**Extracted information**:
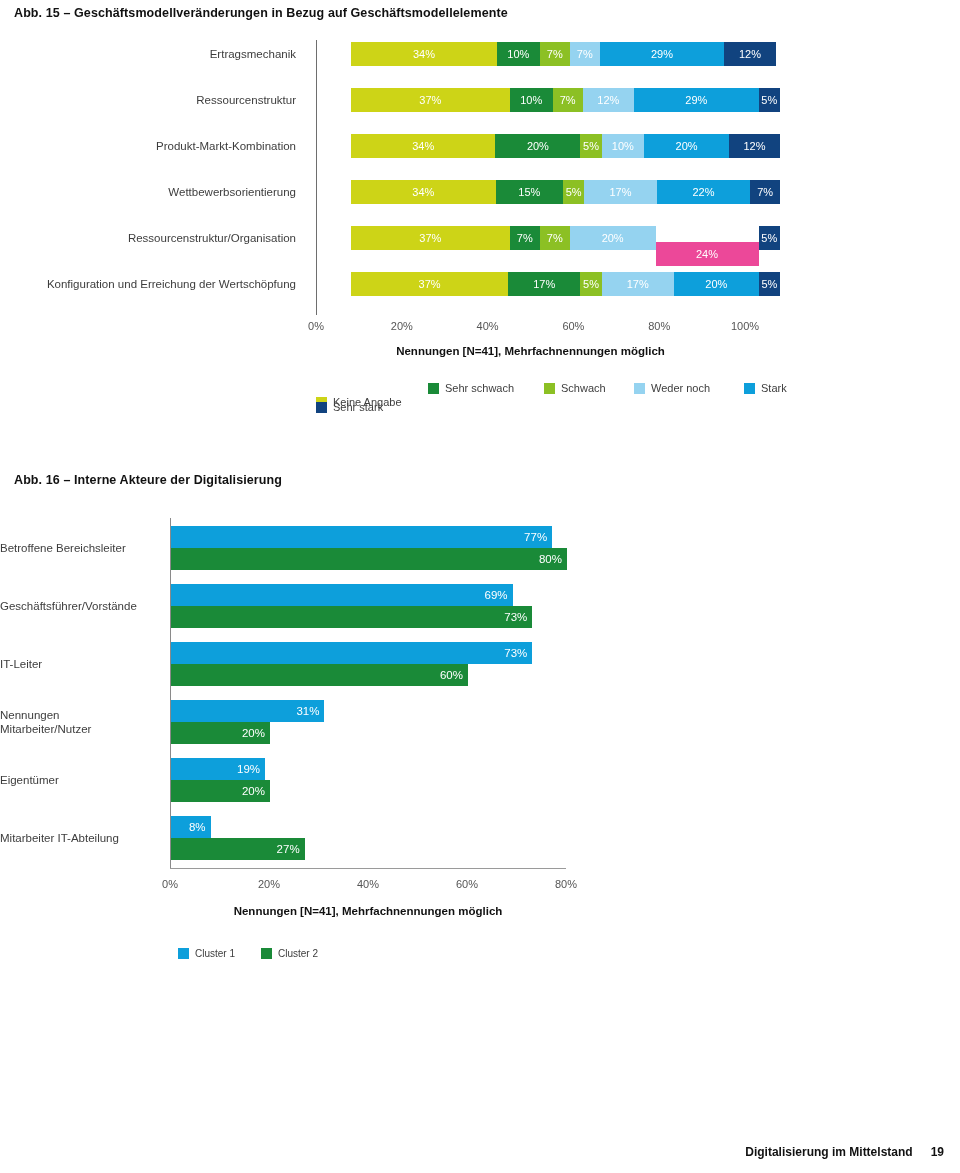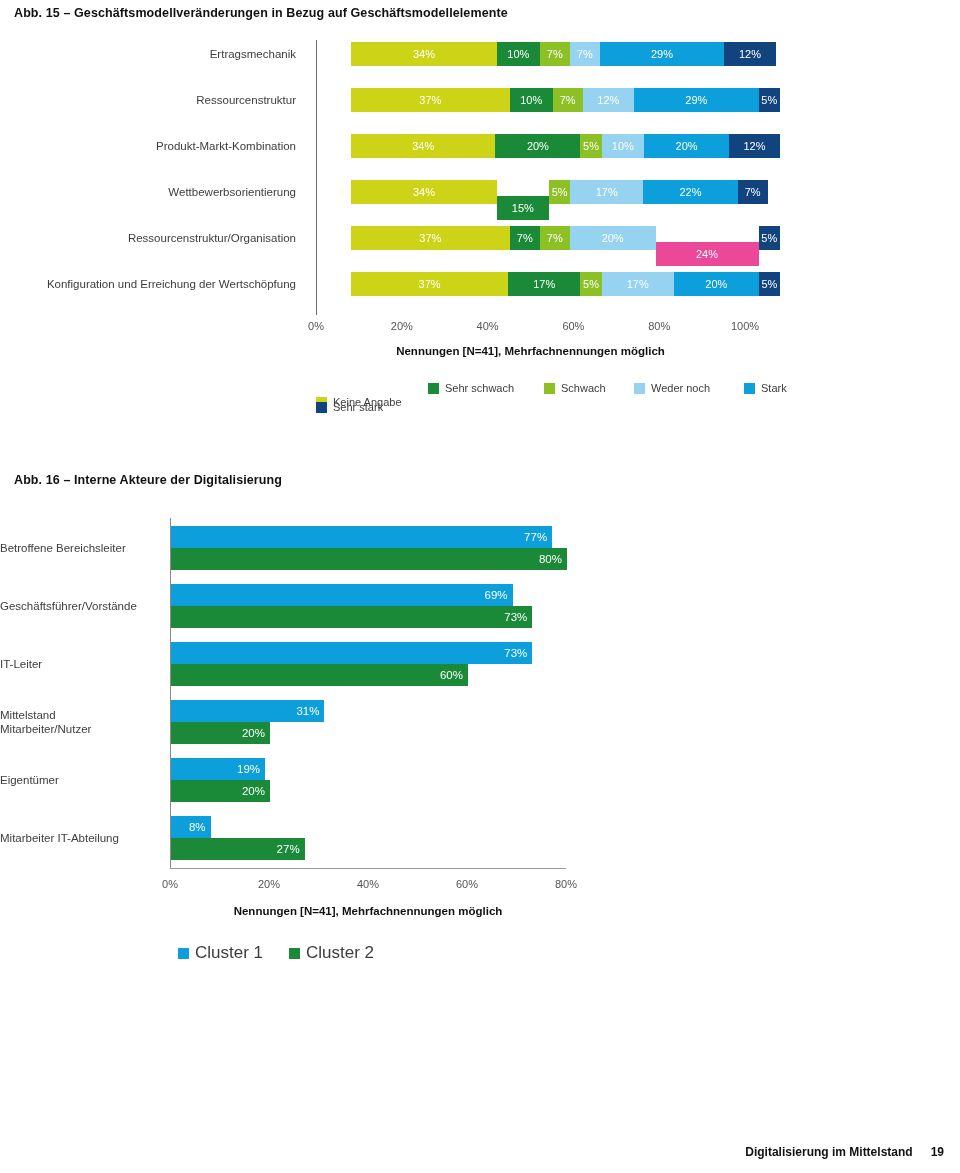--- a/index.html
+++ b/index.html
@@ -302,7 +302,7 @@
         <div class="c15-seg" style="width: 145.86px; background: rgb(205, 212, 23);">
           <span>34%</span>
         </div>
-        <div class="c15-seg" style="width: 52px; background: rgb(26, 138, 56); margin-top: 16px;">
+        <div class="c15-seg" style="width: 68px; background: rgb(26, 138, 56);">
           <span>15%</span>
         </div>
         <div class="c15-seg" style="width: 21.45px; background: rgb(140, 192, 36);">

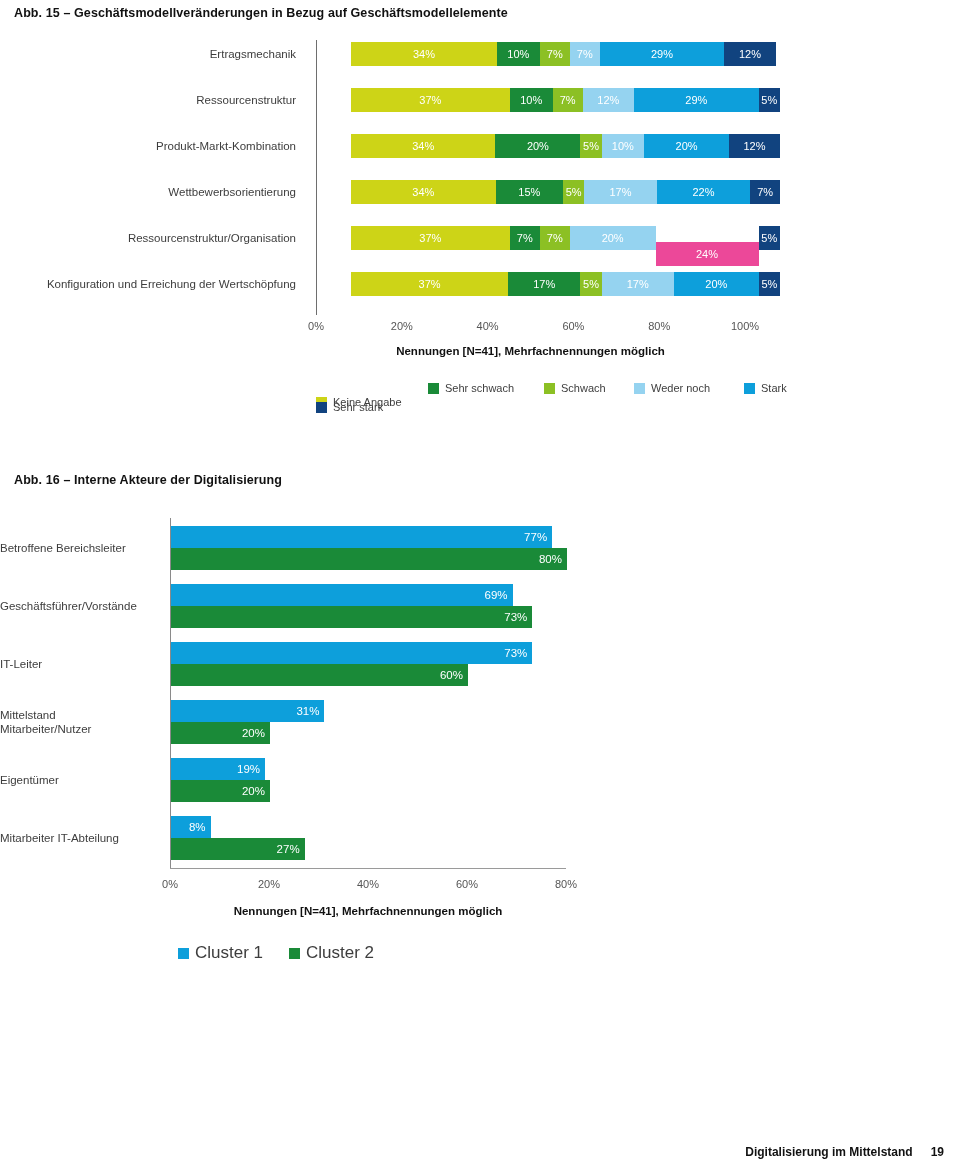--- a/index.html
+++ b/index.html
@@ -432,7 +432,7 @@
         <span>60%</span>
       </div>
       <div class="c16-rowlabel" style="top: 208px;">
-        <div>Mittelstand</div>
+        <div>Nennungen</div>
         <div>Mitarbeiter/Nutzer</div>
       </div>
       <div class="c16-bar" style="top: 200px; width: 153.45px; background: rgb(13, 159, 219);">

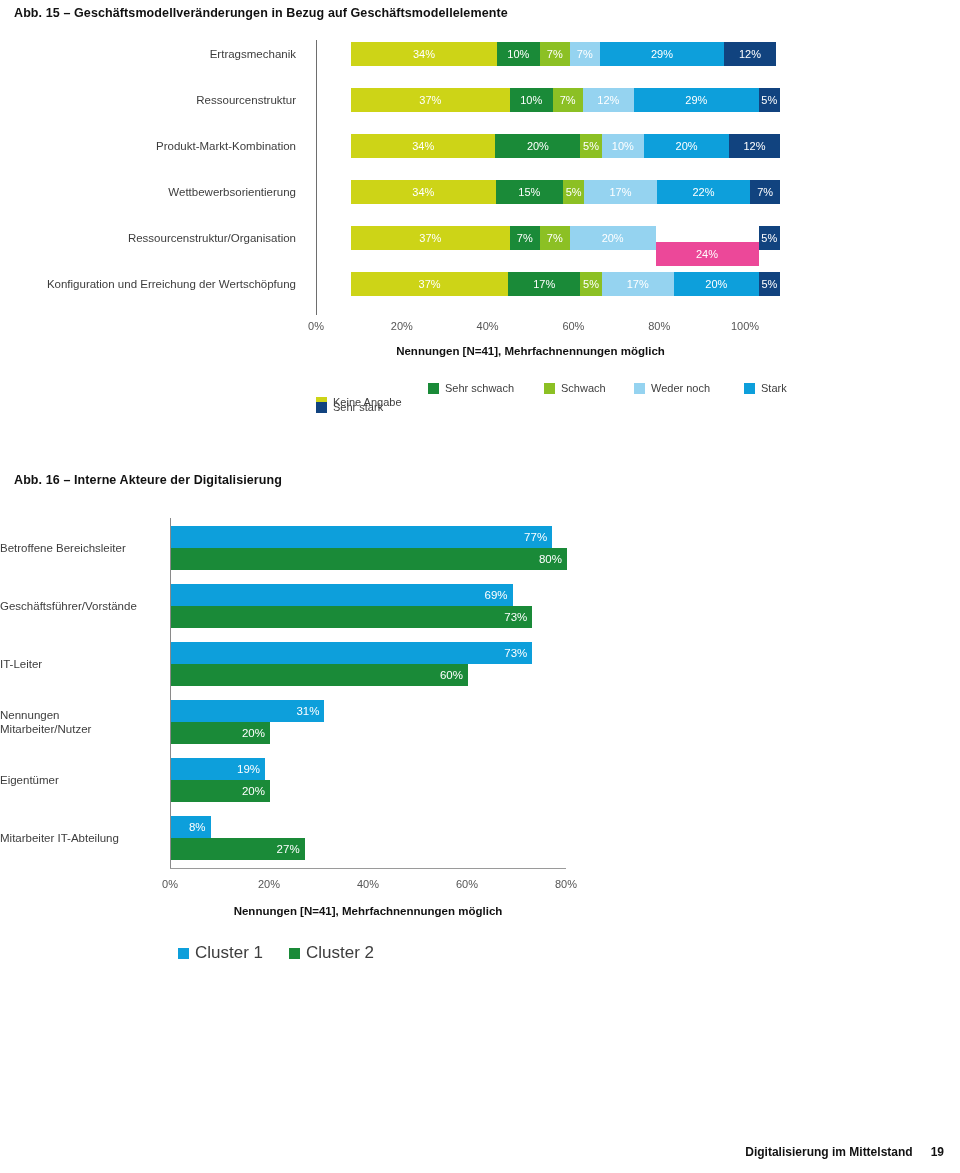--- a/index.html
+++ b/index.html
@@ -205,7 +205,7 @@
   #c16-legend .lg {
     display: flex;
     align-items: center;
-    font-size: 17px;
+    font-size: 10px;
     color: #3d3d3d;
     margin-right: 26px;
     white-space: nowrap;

**About this task**: Leaving the pictures out, write out all the material above exactly.

**Written response**:
--- a/index.html
+++ b/index.html
@@ -302,7 +302,7 @@
         <div class="c15-seg" style="width: 145.86px; background: rgb(205, 212, 23);">
           <span>34%</span>
         </div>
-        <div class="c15-seg" style="width: 52px; background: rgb(26, 138, 56); margin-top: 16px;">
+        <div class="c15-seg" style="width: 68px; background: rgb(26, 138, 56);">
           <span>15%</span>
         </div>
         <div class="c15-seg" style="width: 21.45px; background: rgb(140, 192, 36);">

--- a/index.html
+++ b/index.html
@@ -432,7 +432,7 @@
         <span>60%</span>
       </div>
       <div class="c16-rowlabel" style="top: 208px;">
-        <div>Mittelstand</div>
+        <div>Nennungen</div>
         <div>Mitarbeiter/Nutzer</div>
       </div>
       <div class="c16-bar" style="top: 200px; width: 153.45px; background: rgb(13, 159, 219);">

--- a/index.html
+++ b/index.html
@@ -205,7 +205,7 @@
   #c16-legend .lg {
     display: flex;
     align-items: center;
-    font-size: 17px;
+    font-size: 10px;
     color: #3d3d3d;
     margin-right: 26px;
     white-space: nowrap;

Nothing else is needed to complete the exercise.